▸ **Task requirements**
Transcribe the entries below with complete accuracy, excluding the pictures.

▸ **Entries provided**
------------------------------
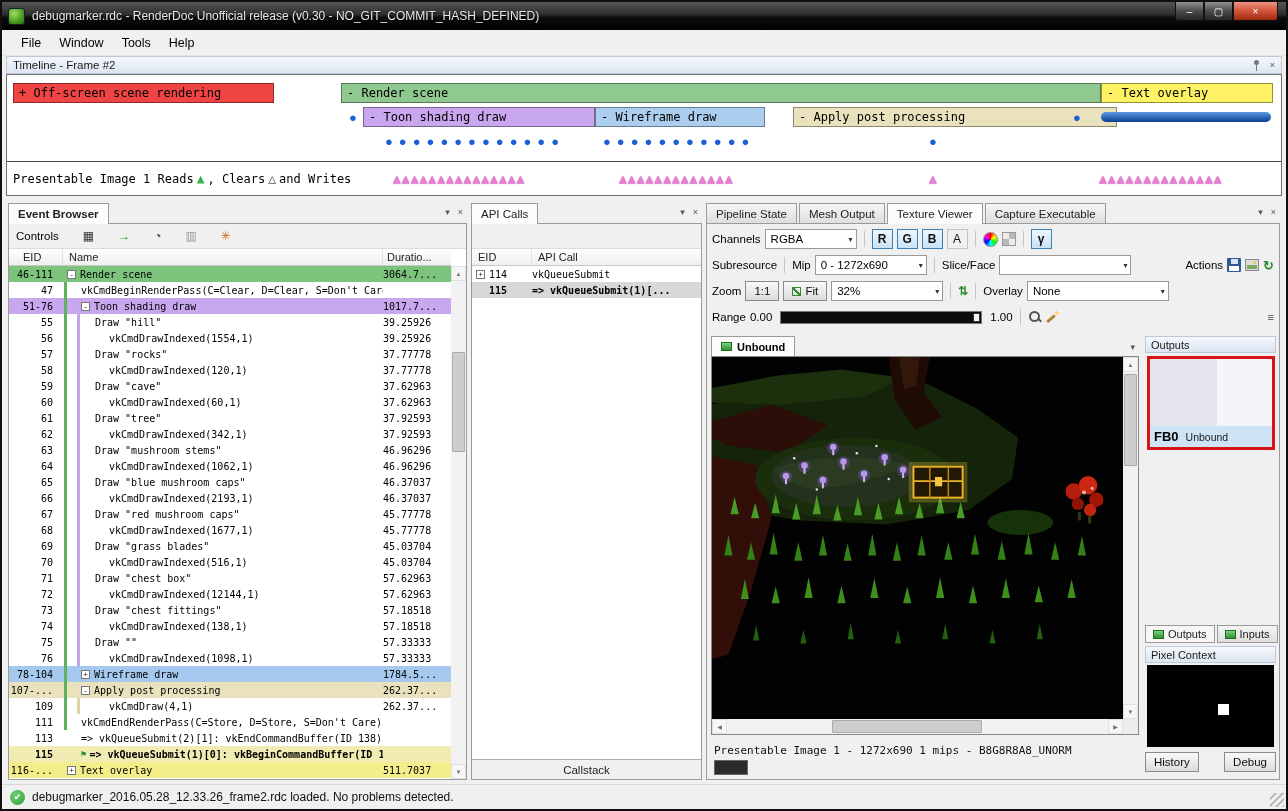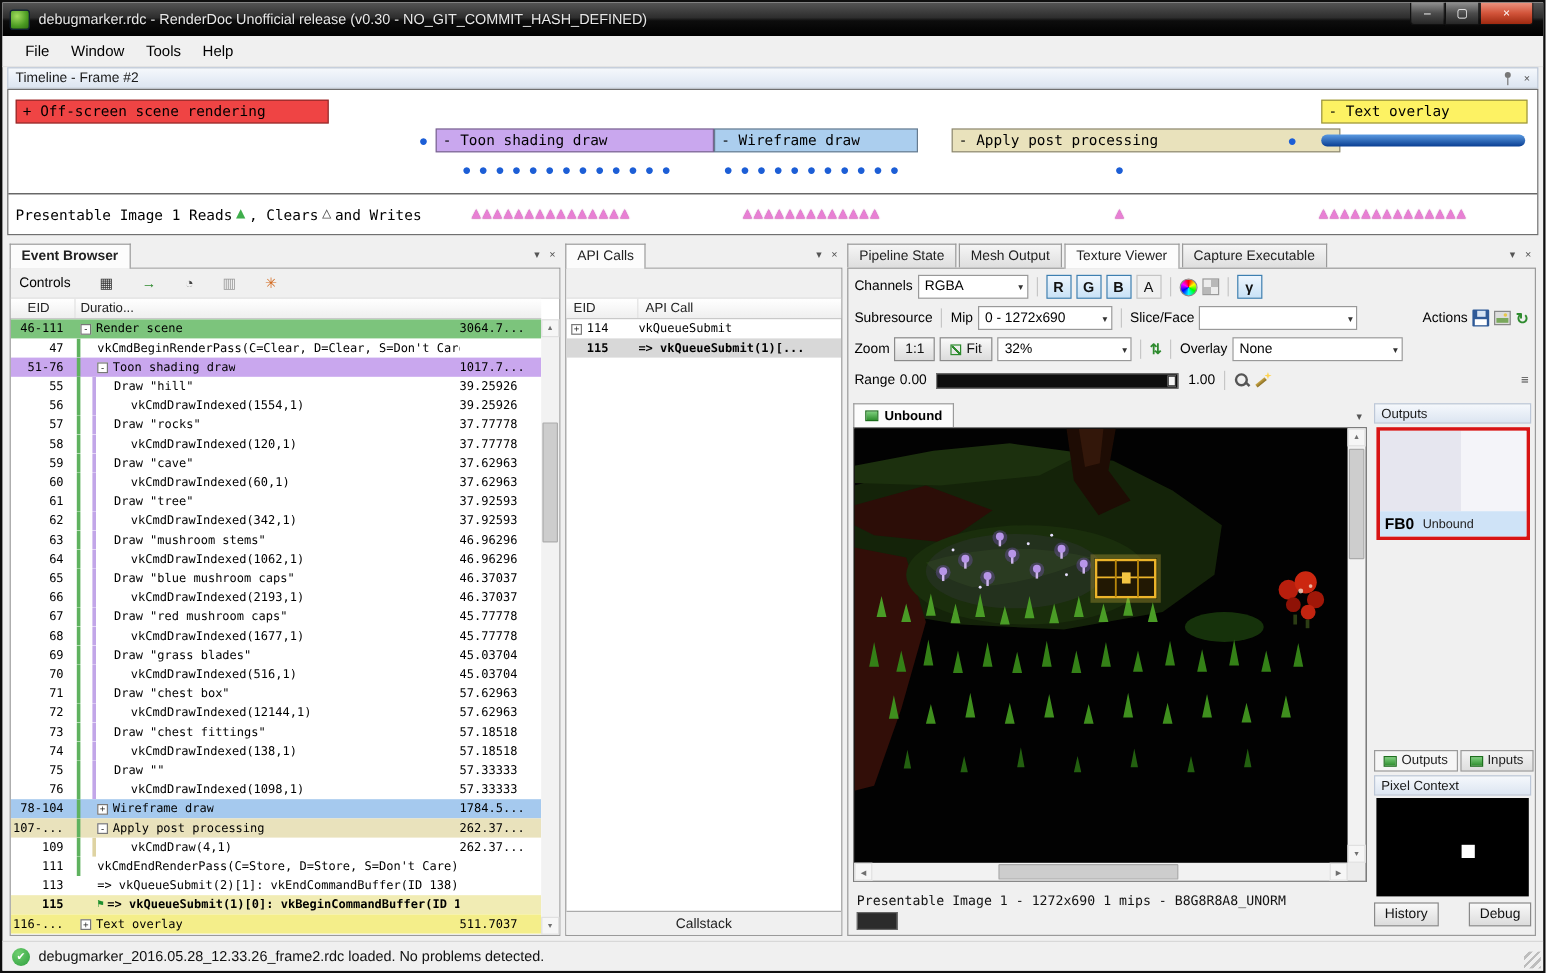"- Render scene" div.tlbar { html: none -> <div>- Render scene</div> }
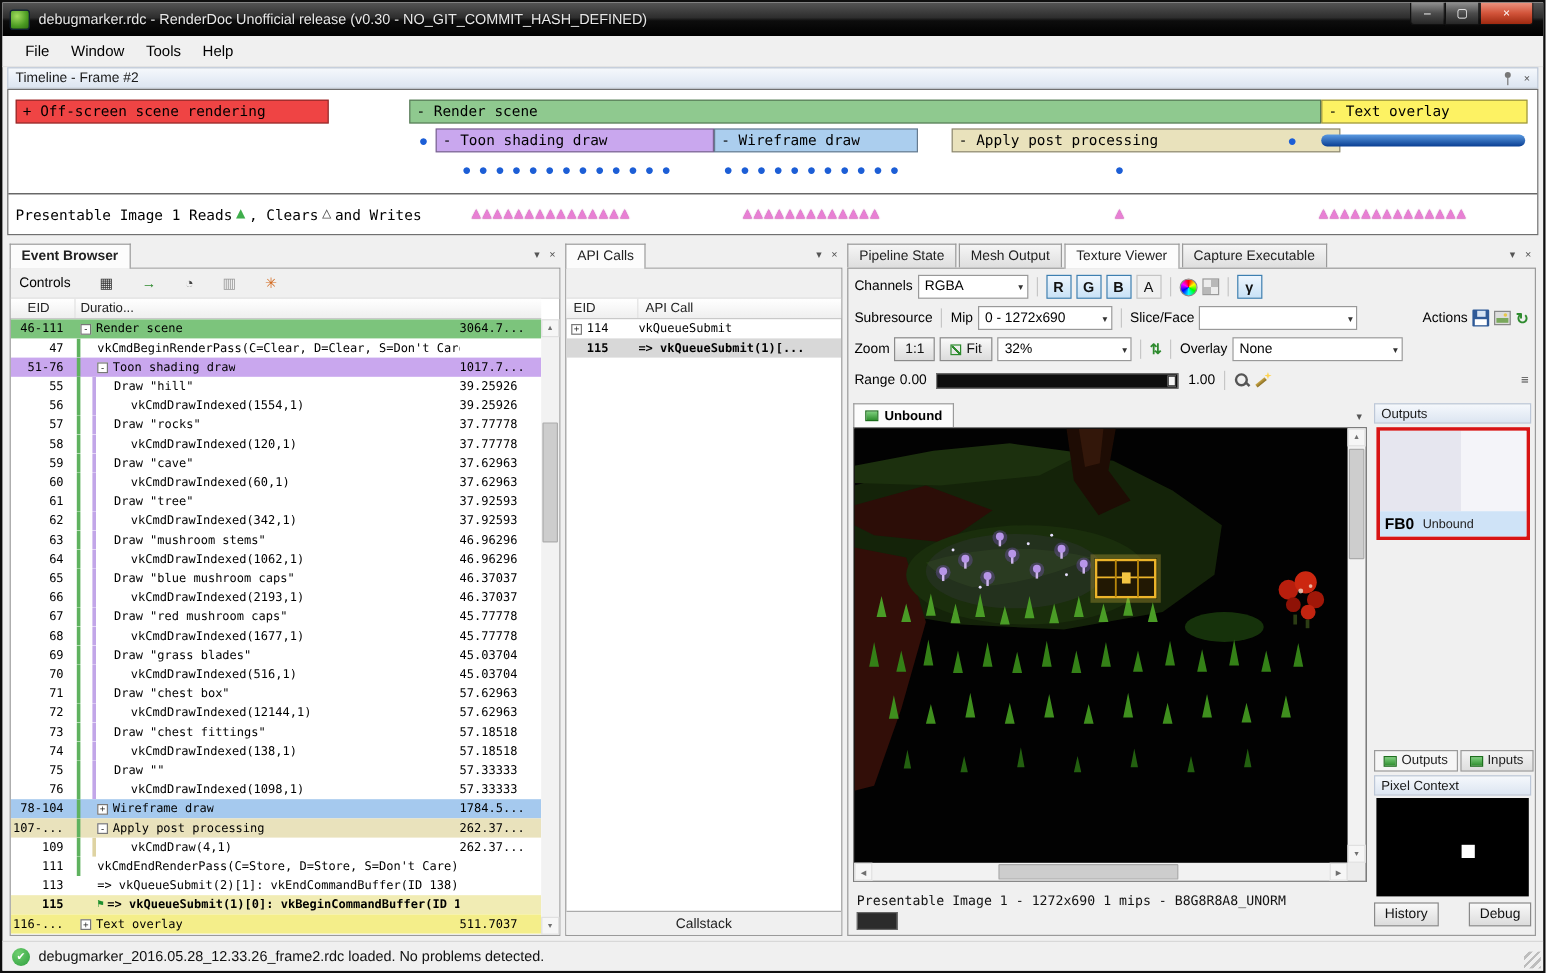"Name" span.c-name { html: none -> <span>Name</span> }
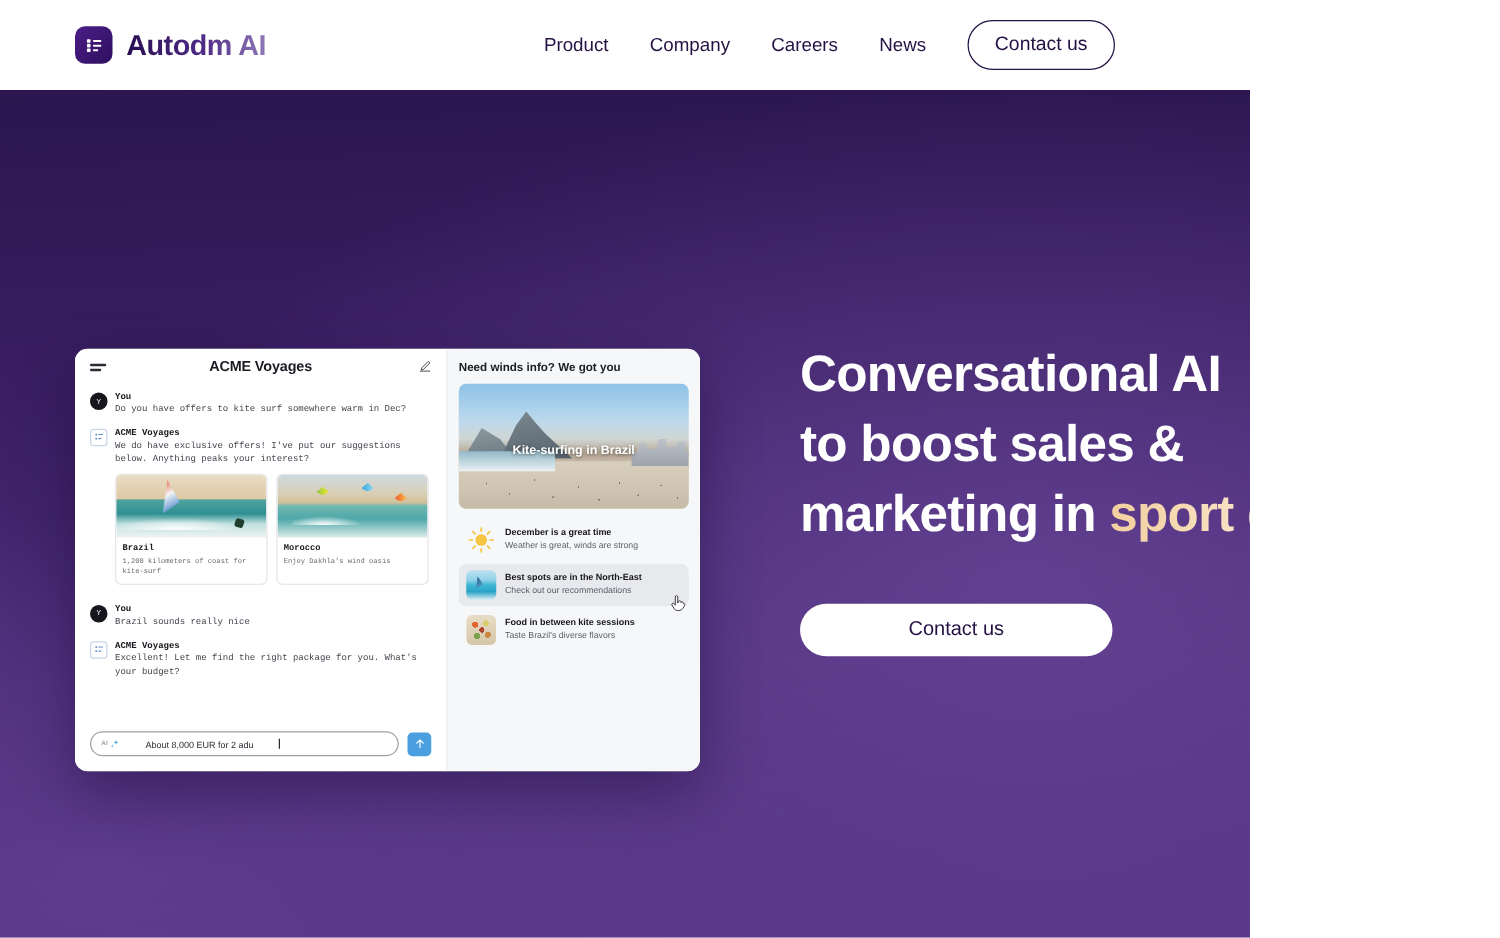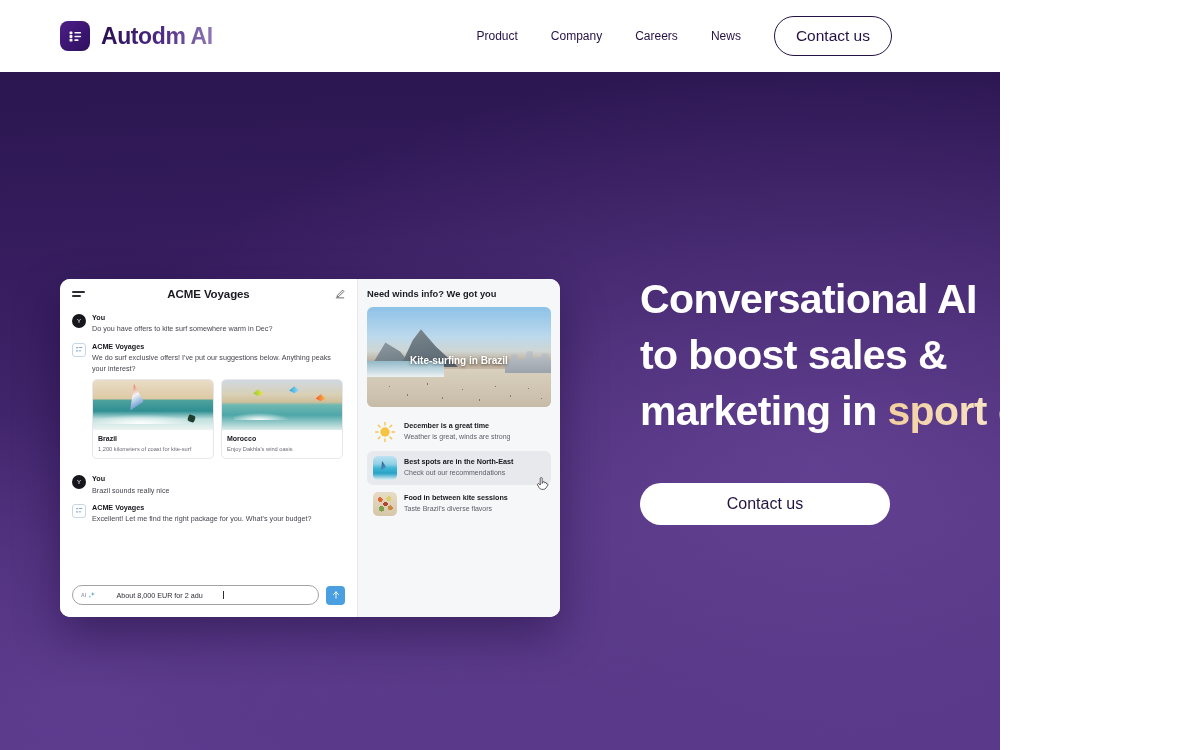"Product" .nav-link { font-size: 12px -> 15px }
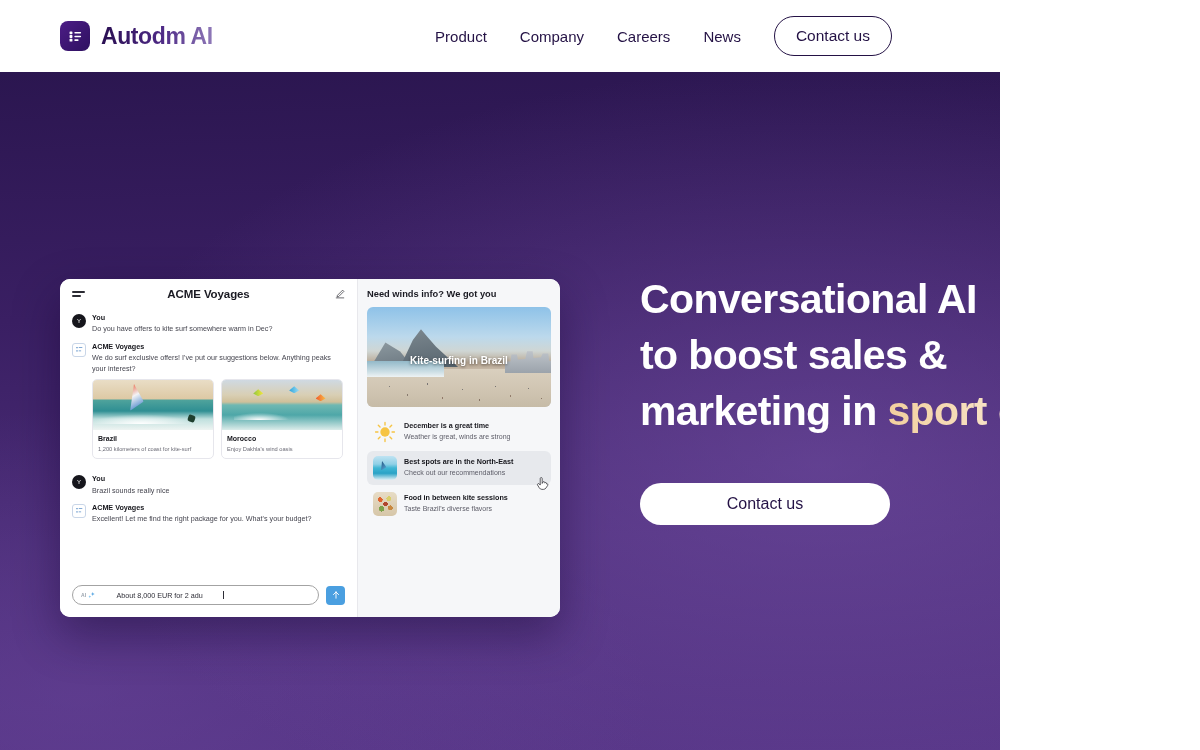"You" .chat-body { font-family: none -> Liberation Mono, monospace }
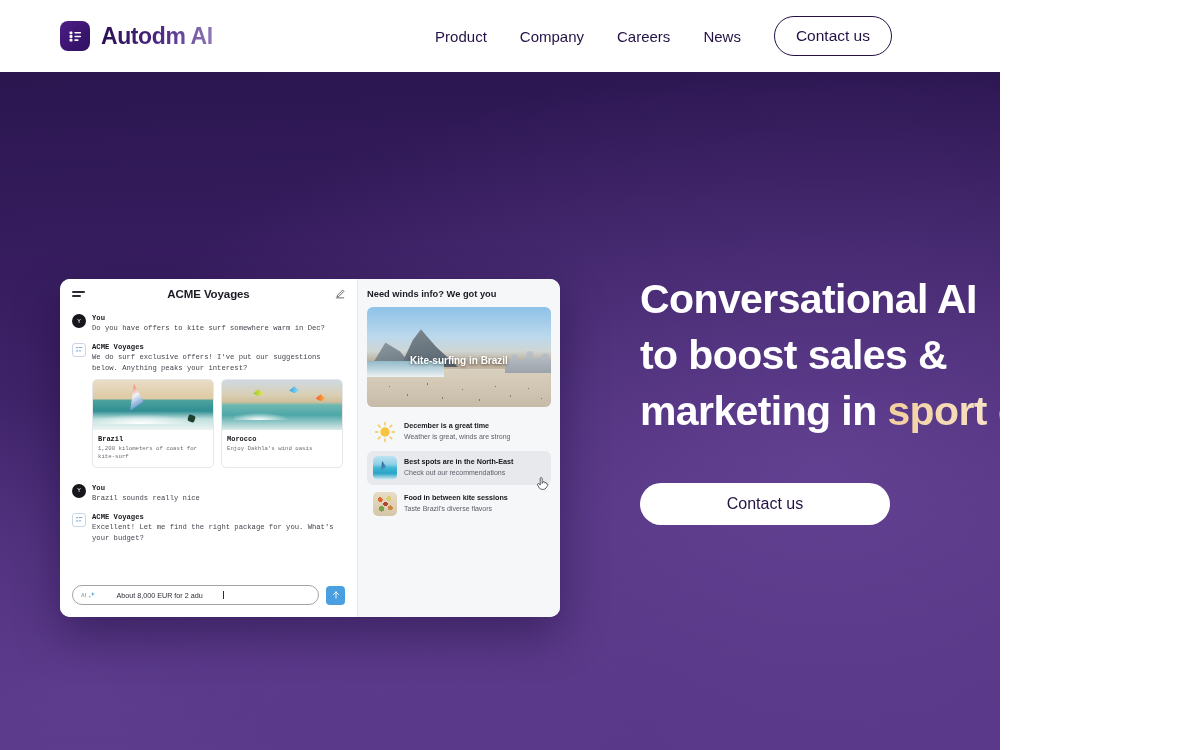"We do surf exclusive offers!" div.msg-text { text: surf -> have }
------------------------------
▸ **Answer space**
"- Render scene" div.tlbar { html: none -> <div>- Render scene</div> }
"Name" span.c-name { html: none -> <span>Name</span> }
"Product" .nav-link { font-size: 12px -> 15px }
"You" .chat-body { font-family: none -> Liberation Mono, monospace }
"We do surf exclusive offers!" div.msg-text { text: surf -> have }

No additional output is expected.